Of course, I think Kinsley and Nocera are both wrong.  The bad behavior in our political life could be much more meaningfully attributed to the 1960s (“Hey, hey, LBJ, how many kids. . .”), or, as I have argued here before, to FDR, who tried to make out that Republicans were the equivalent of Nazi fascists in that infamous 1945 state of the union.  In case you missed it:

One of the great American industrialists of our day—a man who has rendered yeoman service to his country in this crisis-recently emphasized the grave dangers of “rightist reaction” in this Nation. All clear-thinking businessmen share his concern.
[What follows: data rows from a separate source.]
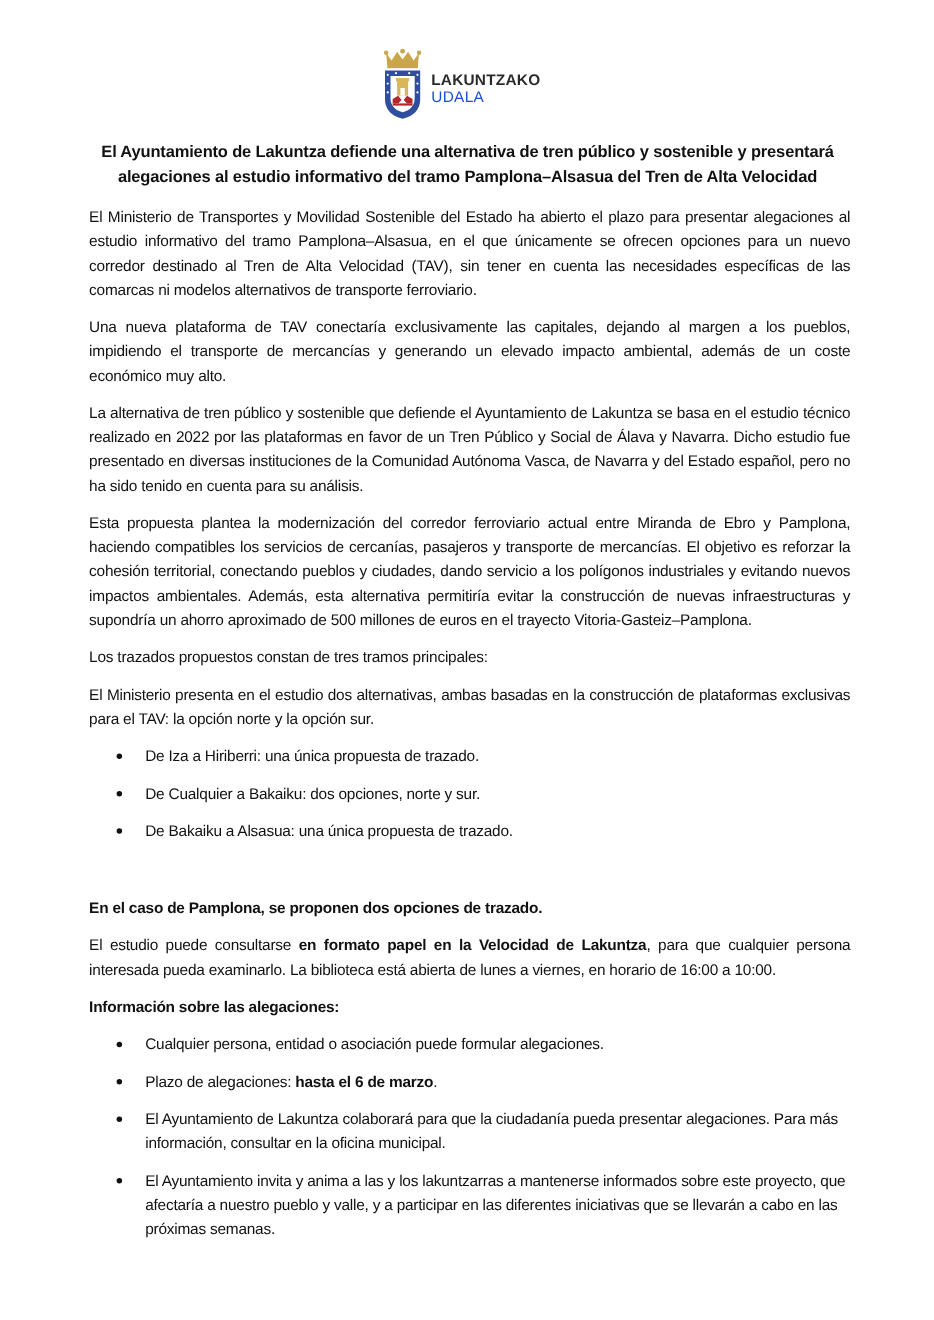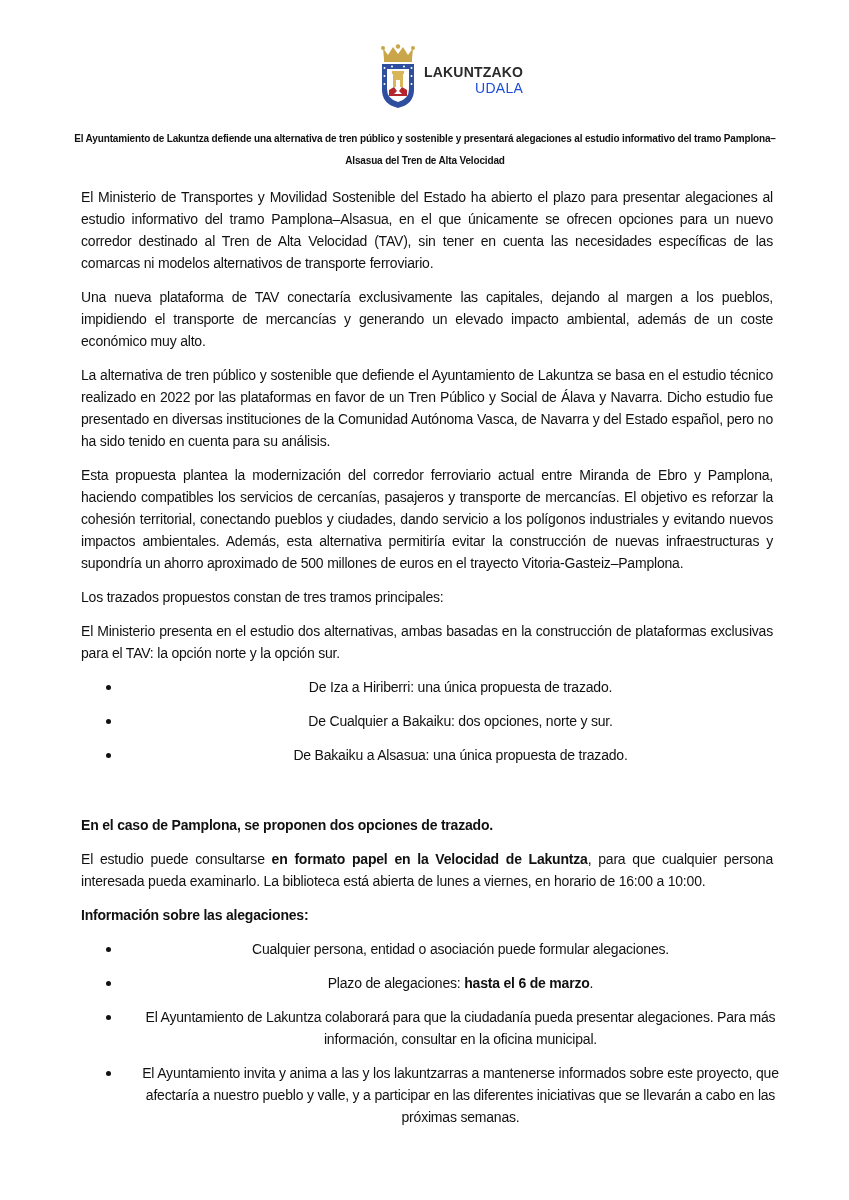"LAKUNTZAKO" .logo { left: 380px -> 348px; text-align: right -> none }
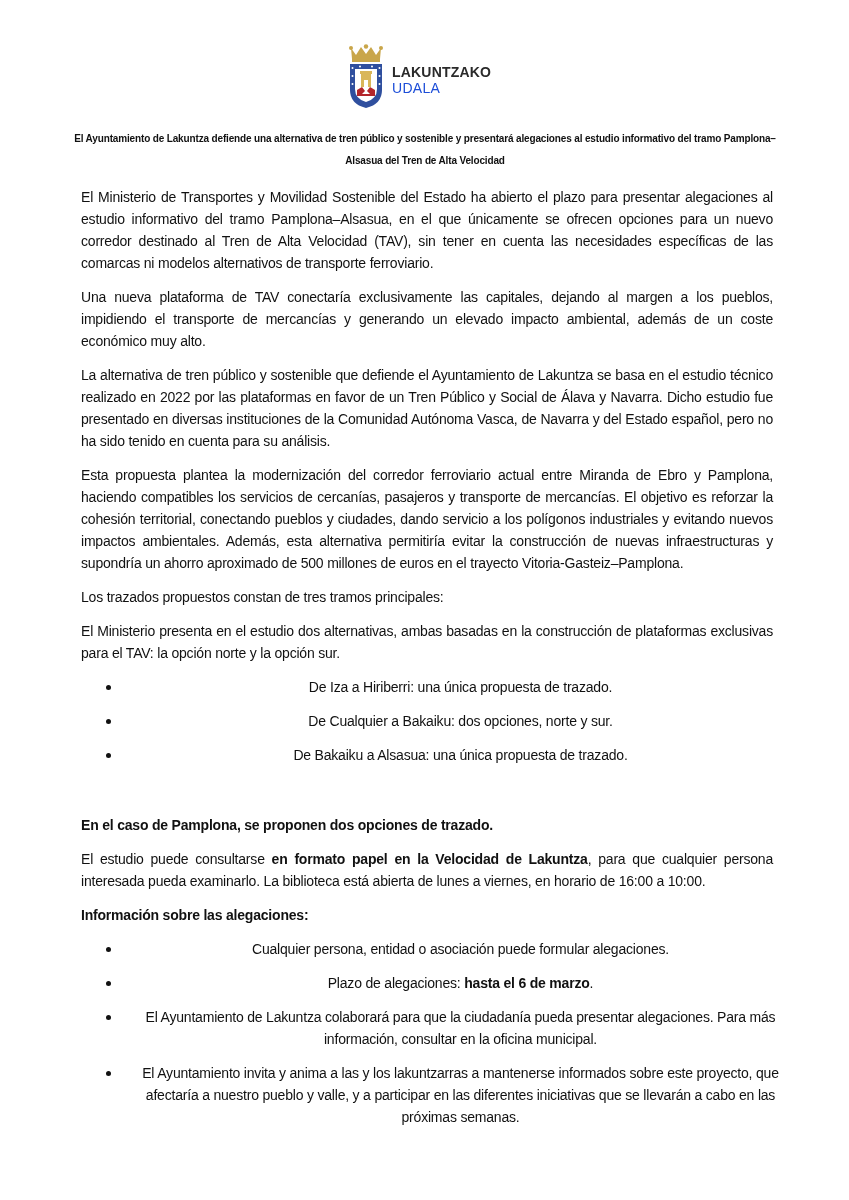"El Ayuntamiento de Lakuntza defiende" .title { font-size: 10px -> 15px }
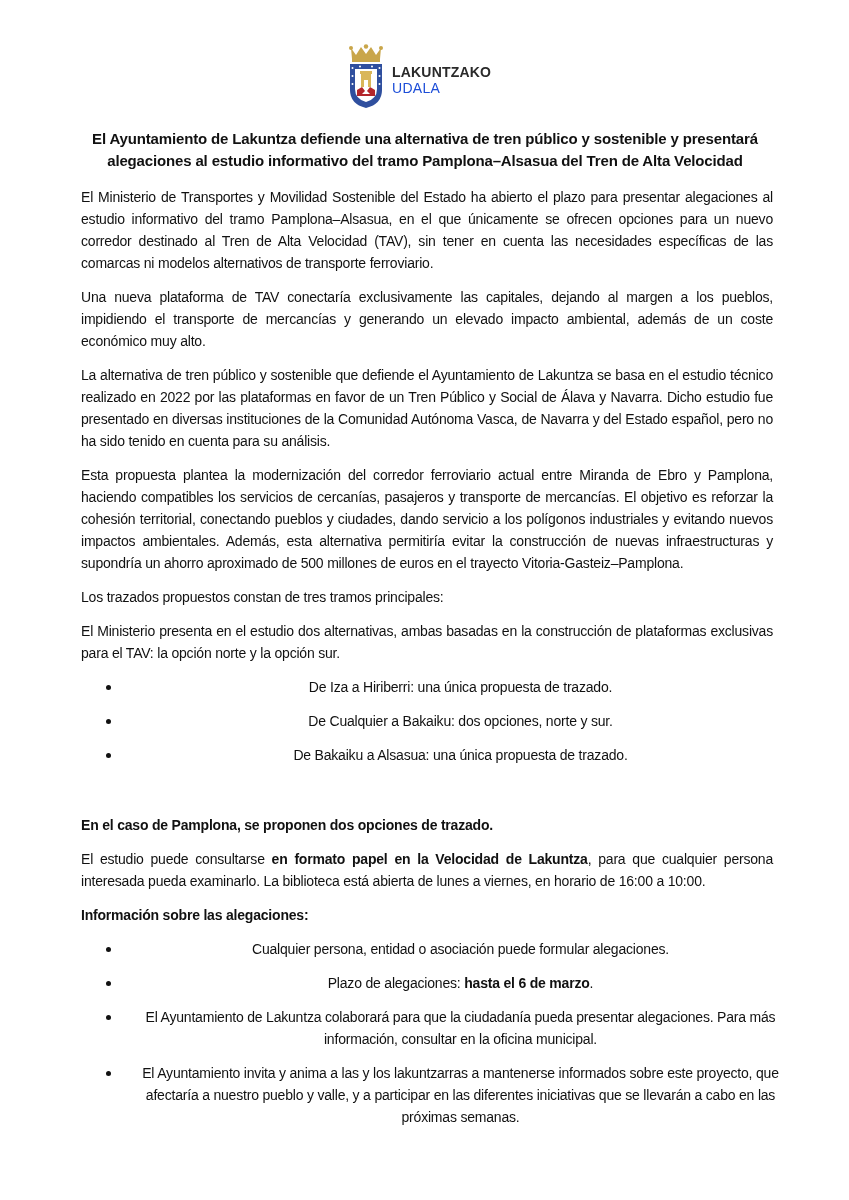"De Iza a Hiriberri: una" ul.bullets li { text-align: center -> left }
Indeed, if such reaction should develop—if history were to repeat itself and we were to return to the so-called “normalcy” of the 1920’s—then it is certain that even though we shall have conquered our enemies on the battlefields abroad, we shall have yielded to the spirit of Fascism here at home.  (Emphasis added.)

In other words, even during wartime when the country was supposedly caught up on a spirit of unity for the war effort, Roosevelt exploited the war for partisan purposes.  Roosevelt’s speeches like this are worth remembering when contemporary liberals claim “divisive” conservatives are “questioning their patriotism.”